Paul Scholes on Ronaldo's Role for Portugal: A Problem at 41
Paul Scholes believes Cristiano Ronaldo has become a “problem” for Portugal, arguing that a 41-year-old should not be leading the line at a World Cup.
Ronaldo, who has now matched Lionel Messi’s feat of appearing at six World Cups, captained Portugal in their opening group game against DR Congo in Houston on Wednesday. The night was supposed to underline his enduring status on the biggest stage. Instead, it sharpened the debate around his place in Roberto Martinez’s team.
A flat night for Ronaldo, a missed chance for Portugal
Portugal started like a side with serious ambitions. Joao Neves struck in the sixth minute, a crisp early goal that hinted at a comfortable evening for the 2025 Nations League winners, one of the favourites for the trophy alongside France, Spain, England and defending champions Argentina.
They controlled the ball, dictated the tempo, pinned DR Congo back.
Then the pressure fizzled out.
Just before half-time, Newcastle forward Yoane Wissa punished them, scoring an equaliser against the run of play. From there, Portugal never truly reasserted themselves. The game drifted into a 1-1 draw that felt like a squandered opportunity for a squad brimming with talent.
In the middle of it all, Ronaldo barely left a mark.
Across a particularly bleak first half, he did not create a chance, did not take a shot, did not beat a man, did not win a single duel. For a player whose career has been built on decisive moments, it was a stark, almost jarring sight.
Martinez still kept him on until the final whistle. Pedro Neto, Vitinha, Bernardo Silva, Tomas Araujo and Nuno Mendes all made way. Ronaldo stayed.
Scholes: “For me, he has to be a player for the last 15 minutes”
Watching from afar, Scholes saw a manager trapped by the weight of a legend.
“I believe it’s challenging for the manager,” the former England and Manchester United midfielder said on The Good, The Bad & The Football podcast.
He revealed he had already put the question directly to Martinez off-camera during a Stick to Football recording. “I inquired, ‘Is he a problem for you?’, as I feel he is somewhat of a concern.”
For Scholes, the issue is simple: age and position.
“At 41 years of age… I believe there is only one position on the field where a player of that age should be starting, and that is as a goalkeeper, in my opinion.”

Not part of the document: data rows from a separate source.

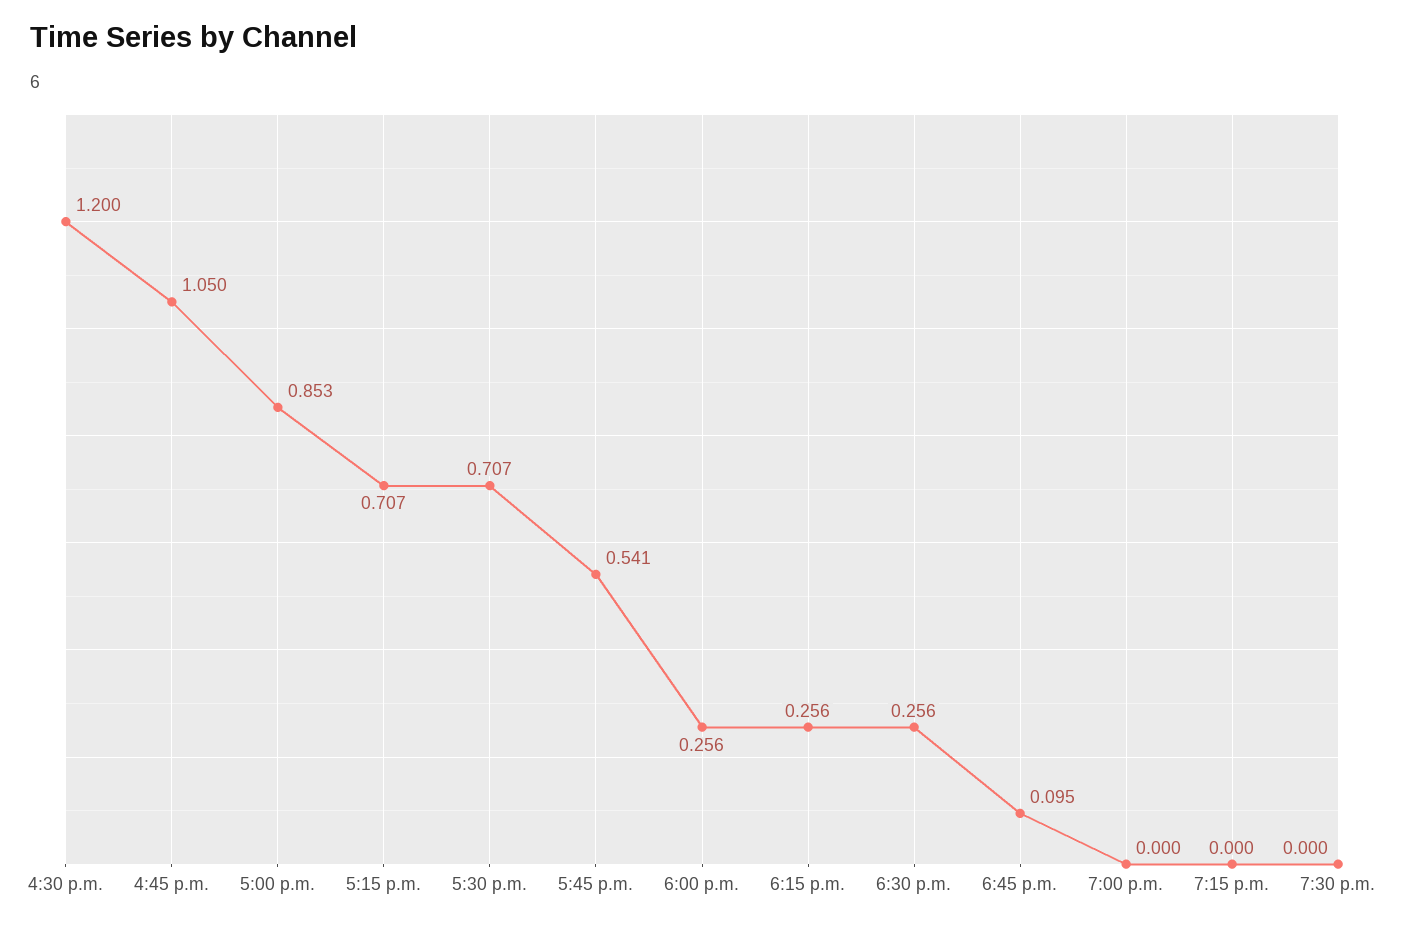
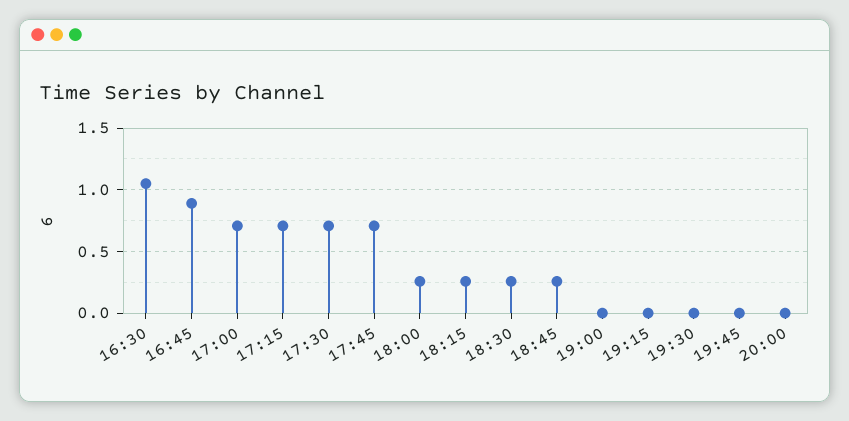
4:30 p.m.: 1.2 -> 1.05
4:45 p.m.: 1.05 -> 0.9
5:00 p.m.: 0.853 -> 0.7
5:45 p.m.: 0.541 -> 0.7
6:45 p.m.: 0.095 -> 0.25
19:45: none -> 0
20:00: none -> 0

Ronaldo will still score goals, Scholes conceded. In a side that dominates possession, his penalty-box instincts and finishing remain dangerous. But tournaments are not won on sterile control alone.
“Once there’s a game where it has to be transition… and there will be games like that. His movement at 41 years of age…” Scholes let the point hang.
He argued that the five-time Ballon d’Or winner should now be used as an impact substitute, unleashed when legs are heavy and spaces open up.
“The trouble with Portugal is they haven’t really got an outstanding centre-forward anyway, have they? You’ve got to have somebody who runs,” he said.
“For me, he has to be a player for the last 15 minutes. For a 40 or 41-year-old to be playing centre-forward, I just don’t get it.
“You might get away with it at centre-half, you might do in a team that keeps the ball and you probably get away with it as a goalkeeper, but as a centre-forward at 41… it’s not right.”
The Modric warning and the Messi shadow
Scholes pointed to another great of this generation as a cautionary tale.
“We saw it with Croatia and Luka Modric last night at 40 years old. Central midfield at 40…” The implication was clear: even the most gifted technicians eventually run into the physical demands of modern tournament football.
Layered on top of that is Ronaldo’s own competitive fire, which Scholes believes will be raging as his peers continue to deliver headline moments.
“Cristiano will be so pissed off because Lionel Messi got a hat-trick, Kylian Mbappe got two… it will be killing him.”
That psychology, Scholes suggested, feeds the dilemma for Martinez. Dropping or even rotating Ronaldo is not just a tactical call; it is a political and emotional one inside a dressing room built around his aura for almost two decades.
“I feel sorry for Martinez because he’s trying to embrace it and he’s saying, ‘No, I’ve got the best goalscorer in the world’, but deep down he must know that’s hurting his team.”
Portugal still have the talent to go deep in this tournament. The question, sharpened by a flat draw in Houston and by Scholes’ blunt assessment, is whether Martinez is prepared to reduce the role of his greatest goalscorer to give that talent the best chance to breathe.